Wednesday, 1 July 2015

Investigative Dramaturgy: Butt Kapinski @ Edfringe 2015

Free Fringe – Liquid Rooms (comedy, murder mystery, thriller)

8 – 30th (not Tuesdays) 14.10

Think it’s a solo show? Think again. Private Eye Butt Kapinski invites you to co-star in this film noir installation fantasy. This funny, filthy, fully interactive ride is riddled with shadows, sin, sex, and violence. Let’s kick reality to the curb and play in a make-believe city of dark dreams and bad similes.

From the director of Red Bastard, Deanna Fleysher is Butt Kapinski. Straight from the streets of New York City and LA, the world of Dragnet, Magnum P.I, Cagney & Lacey, with more than a hint of legends of film Fritz Lang, Billy Wilder and Jean-Pierre Melville.

Butt invites the audience into the space to solve a crime. On stage with his portable streetlight this is audience participation where the audience are in on the joke and play the detecting game – interactive theatre for people who are scared of interactive theatre. Think Cluedo, live, but not, and much more fun.

“Butt Kapinski is the kid on the playground who has the best imagination games, but who sits alone in the cafeteria. Being at a Butt show is like having the best recess with the weirdest kid in school.” — Deanna Fleysher.

Fleysher has been performing as Butt Kapinski for over six years and the show grew out of Fleysher’s extensive experience as a director, clown and teacher / practitioner running The Naked Comedy Lab.

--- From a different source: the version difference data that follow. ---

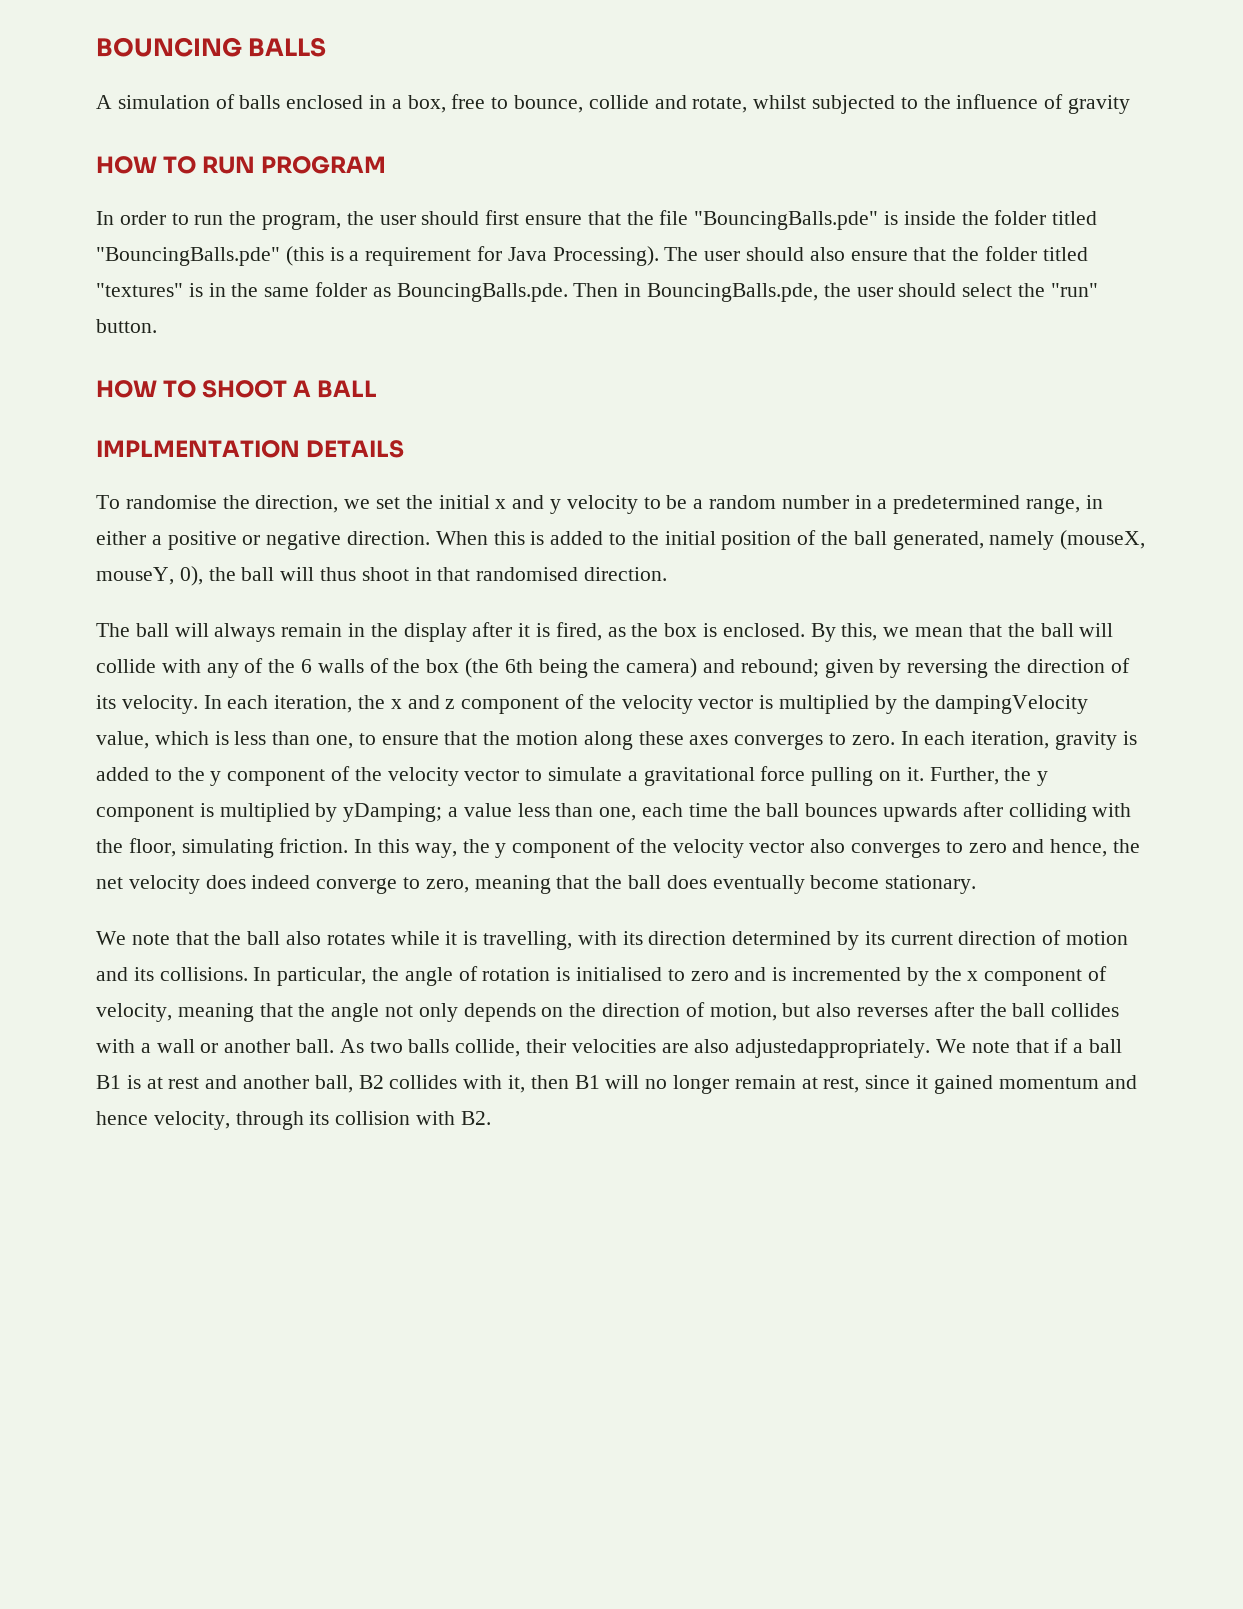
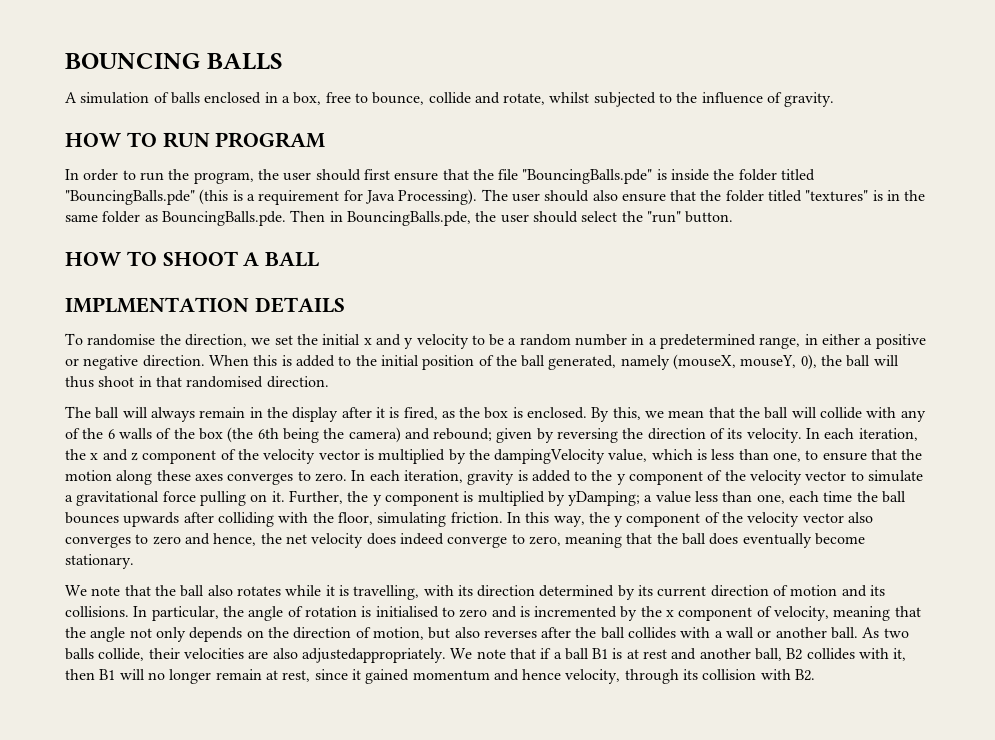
[1068,95,1131,114] gravity -> [784,92,835,107] gravity.

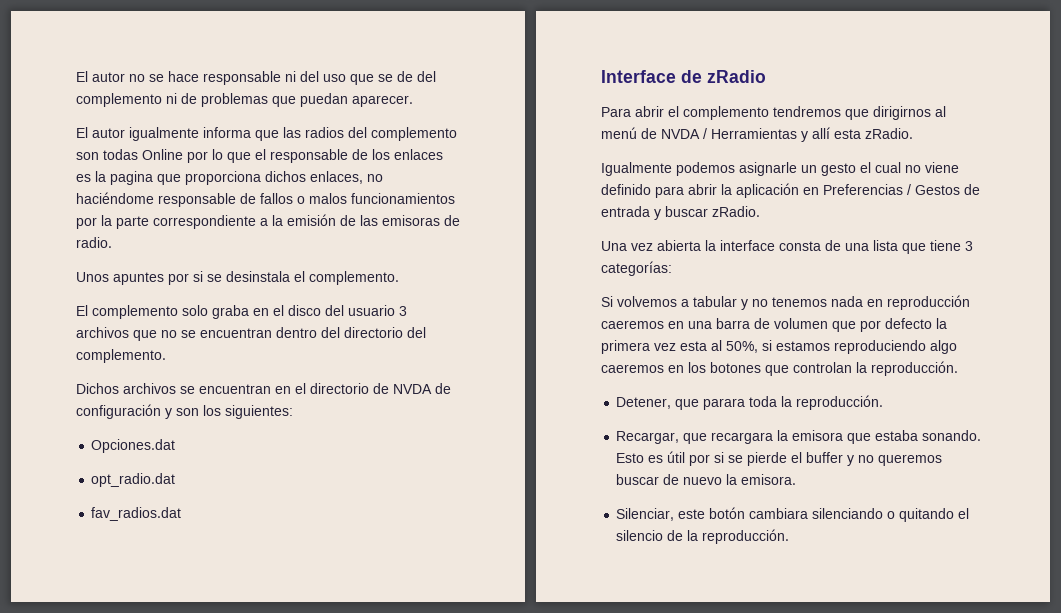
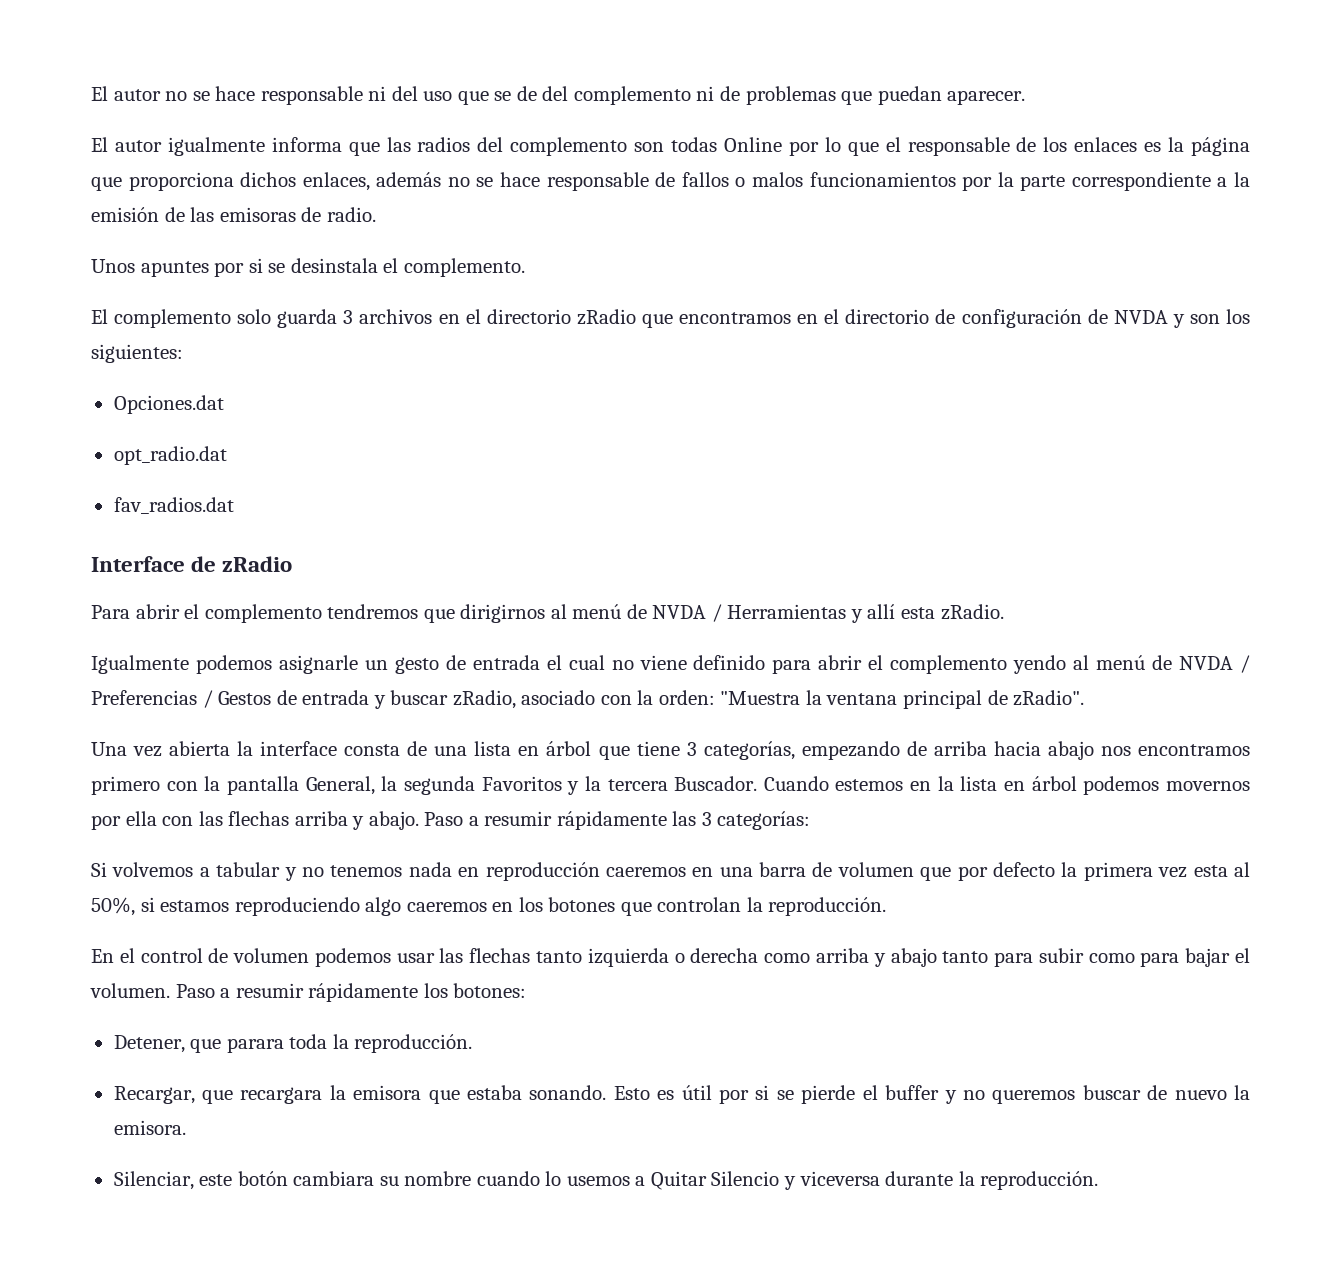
[110,171,153,185] pagina -> [1191,137,1250,156] página
[367,174,383,182] [76,192,154,204] no haciéndome -> [376,172,541,187] además no se hace
[212,305,407,319] [76,327,426,341] [76,349,166,363] [76,383,271,394] graba en el disco del usuario 3 archivos que no se encuentran dentro del directorio del complemento. // Dichos archivos se encuentran -> [277,309,792,328] guarda 3 archivos en el directorio zRadio que encontramos
[393,383,451,394] [76,404,161,419] NVDA de configuración -> [961,309,1168,328] configuración de NVDA
(856, 169) none -> [445,655,540,670] de entrada
[721,183,819,198] la aplicación en -> [868,655,1251,674] el complemento yendo al menú de NVDA /
[712,206,760,217] zRadio. -> [452,690,1085,709] zRadio, asociado con la orden: "Muestra la ventana principal de zRadio".
(898, 245) none -> [518,741,592,756] en árbol
(973, 246) none -> [703,741,1250,760] [91,776,1250,795] [91,811,712,830] categorías, empezando de arriba hacia abajo nos encontramos primero con la pantalla General, la segunda Favoritos y la tercera Buscador. Cuando estemos en la lista en árbol podemos movernos por ella con las flechas arriba y abajo. Paso a resumir rápidamente las 3
(958, 368) none -> [91,948,1250,967] [90,983,527,1002] // En el control de volumen podemos usar las flechas tanto izquierda o derecha como arriba y abajo tanto para subir como para bajar el volumen. Paso a resumir rápidamente los botones:
[812,508,970,522] [616,530,684,541] silenciando o quitando el silencio de -> [379,1171,954,1190] su nombre cuando lo usemos a Quitar Silencio y viceversa durante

“…It’s a brave, sometimes terrifying spectacle to have a performer construct a play in conversation with an audience like this, Fleysher pulls it off beautifully” — Vancouver Sun

BEST OF FEST: Edmonton Fringe 2014, Calgary Fringe 2014, Hollywood Fringe 2013

“Super funny and astonishingly inventive… it’s like watching a trapeze artist soar without a net…” —Arts Beat LA

The Fringe
What inspired this production: did you begin with an idea or a script or an object?

 Deanna Fleysher:BUTT KAPINSKI comes from me; it is me without my disguise. Butt's demand to be in the world is what inspired the production.
Why bring your work to Edinburgh?I directed/co-wrote a show called RED BASTARD which went over really well in Edinburgh 2013-4. I was happy about that and thought that possibly this newer show would be fun to bring there too. I go for the same reasons everyone goes: to share my work with others, to meet and be inspired by other artists, and to challenge myself to find kale in Scotland.
What can the audience expect to see and feel - or even think - of your production?The most exciting thing about my show is the audience: what comes out of the person sitting right next to you that you would never expect. That's what I hope you leave the theatre talking about: "Did you see when that guy did THAT thing?" I love having a solo show that actually stars the audience. And I love doing an "interactive" show for people who hate "interaction." There is a way to do it: a gentle way, a fun, get-in-on-THIS way. That's the way I like.

How would you explain the relevance - or otherwise - of dramaturgy within your work?Developing work is for me a delicious flip-flop of dramaturgy table sessions involving cappuccino, and on-the-feet improv discovery sessions in front of outside eyes. We map out our goals and dreams in coffee, and then we get into the studio with water and see what we find. And then we go back to the coffee, and then the water, and so forth. 

What particular traditions and influences would you acknowledge on your work - have any particular artists, or genres inspired you and do you see yourself within their tradition?
I'm really inspired by cabaret and variety: shows that celebrate the spontaneous community created anew at every performance. No fourth wall, a fun night out, an event. The delightful challenge is how to find new ways to create that vibe.

Do you have a particular process of making that you could describe - where it begins, how you develop it, and whether there is any collaboration in the process?
The germ of performance is always from something very very personal and deep in the bowels. It's got to come from way down there or else it's no good. Then we bring in an outside eye, someone to parent the process a bit. We videotape rehearsals. We bring in friends to watch and respond. We put up 5 minutes someplace, see what works, then we put up 10 minutes. It goes like that.

What do you feel the role of the audience is, in terms of making the meaning of your work?
The audience is the meaning of the work, it's the only reason for the work. That and bowels.

Are there any questions that you feel I have missed out that would help me to understand how dramaturgy works for you?
As a director, I think a lot about the arc of a show-- I like your really simple definition of dramaturgy as decisions made to facilitate performance. The director is the decision maker. And then the performer has a good poop about it, and we see what works. You've really got me thinking about excretory functions, all of a sudden. Hey, thanks for that.